问题描述:

I have 2 hashmaps: HashMap<String, Word> hmSmall, hmBig. The mapping in each is many-to-one. Hence based on some criteria, I have to remove all the mappings corresponding to a particular value in both hashmaps. And for that, I am following this answer.

The problem is that I still get ConcurrentModificationException while iterating over the hashmap.

Here is the code:

for (Iterator<Word> it = hmSmall.values().iterator(); it.hasNext(); i++) {

Word value = it.next();//java.util.ConcurrentModificationException here

String key = value.getKey();

if (hmBig.containsKey(key)) {

// if big contains less then remove from big

// else it.remove

if (hmBig.get(key).getTotalOccurances() < value

.getTotalOccurances()) {

hmBig.values().removeAll(

Collections.singleton(hmBig.get(key)));

} else {

// it.remove(); not using this based on http://stackoverflow.com/a/30214164/848377

hmSmall.values().removeAll(Collections.singleton(value));

}

}

}

Is there simple way out?

网友答案:

You have to remove via Iterator.remove() while you're iterating to avoid ConcurrentModificationException.

网友答案:

Your Problem is, that, while you iterate through your HashMap with the Iterator Class, you are changing the size of the HashMap by removing elements...

You can store the objects to be removed in a separate set and then remove all after the loop.

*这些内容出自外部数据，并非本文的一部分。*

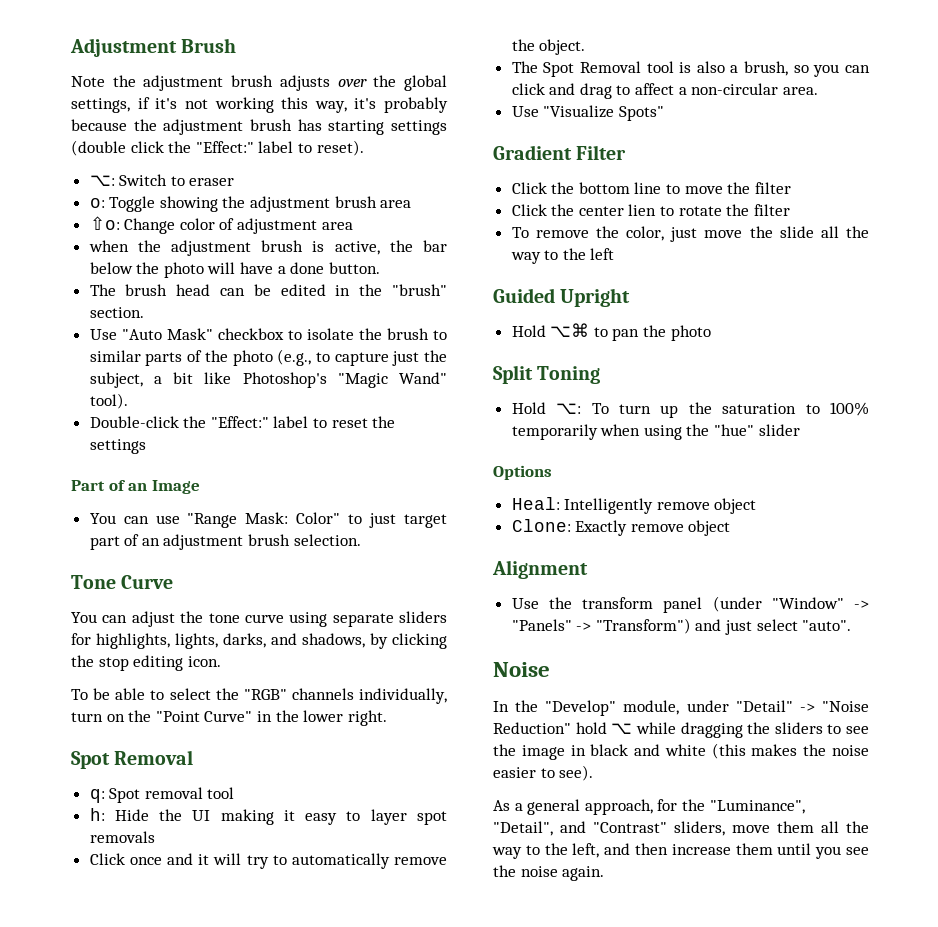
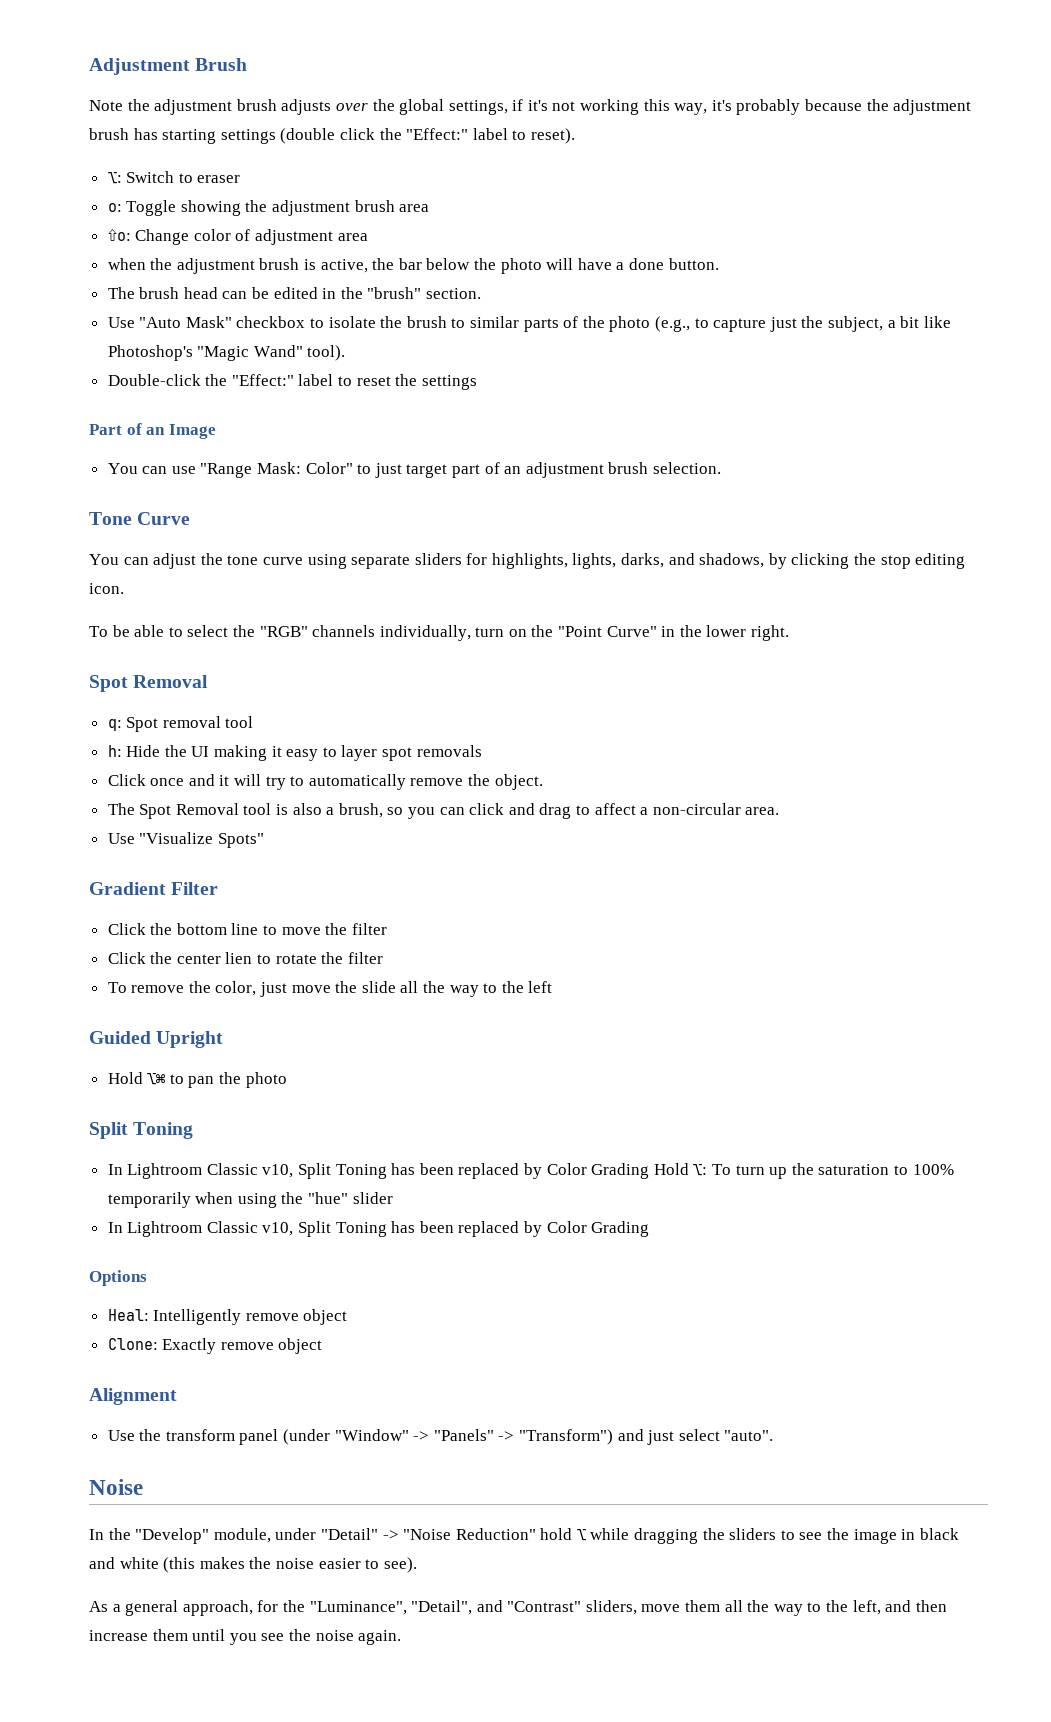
- Hold ⌥: To turn up the saturation to 100% temporarily when using the "hue" slider
+ In Lightroom Classic v10, Split Toning has been replaced by Color Grading Hold ⌥: To turn up the saturation to 100% temporarily when using the "hue" slider
+ In Lightroom Classic v10, Split Toning has been replaced by Color Grading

Compare the example from this stackoverflow post:

Map<String, String> map = new HashMap<>();
map.put("a", "");
map.put("b", "");
map.put("c", "");

Set<String> set = new HashSet<> ();
set.add("a");
set.add("b");

map.keySet().removeAll(set);

System.out.println(map); //only contains "c"
网友答案:

Just put the removeAll call outside the loop:

   public static void main(String[] args) {
    // The test map
    final Map<String, String> map = new HashMap<String, String>();
    map.put("Key1", "Value");
    map.put("Key2", "Value");
    map.put("Key3", "Value");

    .


    // Print the map to confirm it worked.
    for(final String key : map.keySet()) {
        map.values().removeAll(Collections.singleton("Value"));
       System.out.println(key + " = " + map.get(key));
    }
}

the previous will cause exception (ConcurrentModificationException) try this:

 public static void main(String[] args) {
    // The test map
    final Map<String, String> map = new HashMap<String, String>();
    map.put("Key1", "Value");
    map.put("Key2", "Value");
    map.put("Key3", "Value");


    map.values().removeAll(Collections.singleton("Value"));


    for(final String key : map.keySet()) {
       System.out.println(key + " = " + map.get(key));
    }
}

Now it works fine

网友答案:

As @Ejp suggested , Iterator#remove() is the optimal solution to get rid of ConcurrentModificationException.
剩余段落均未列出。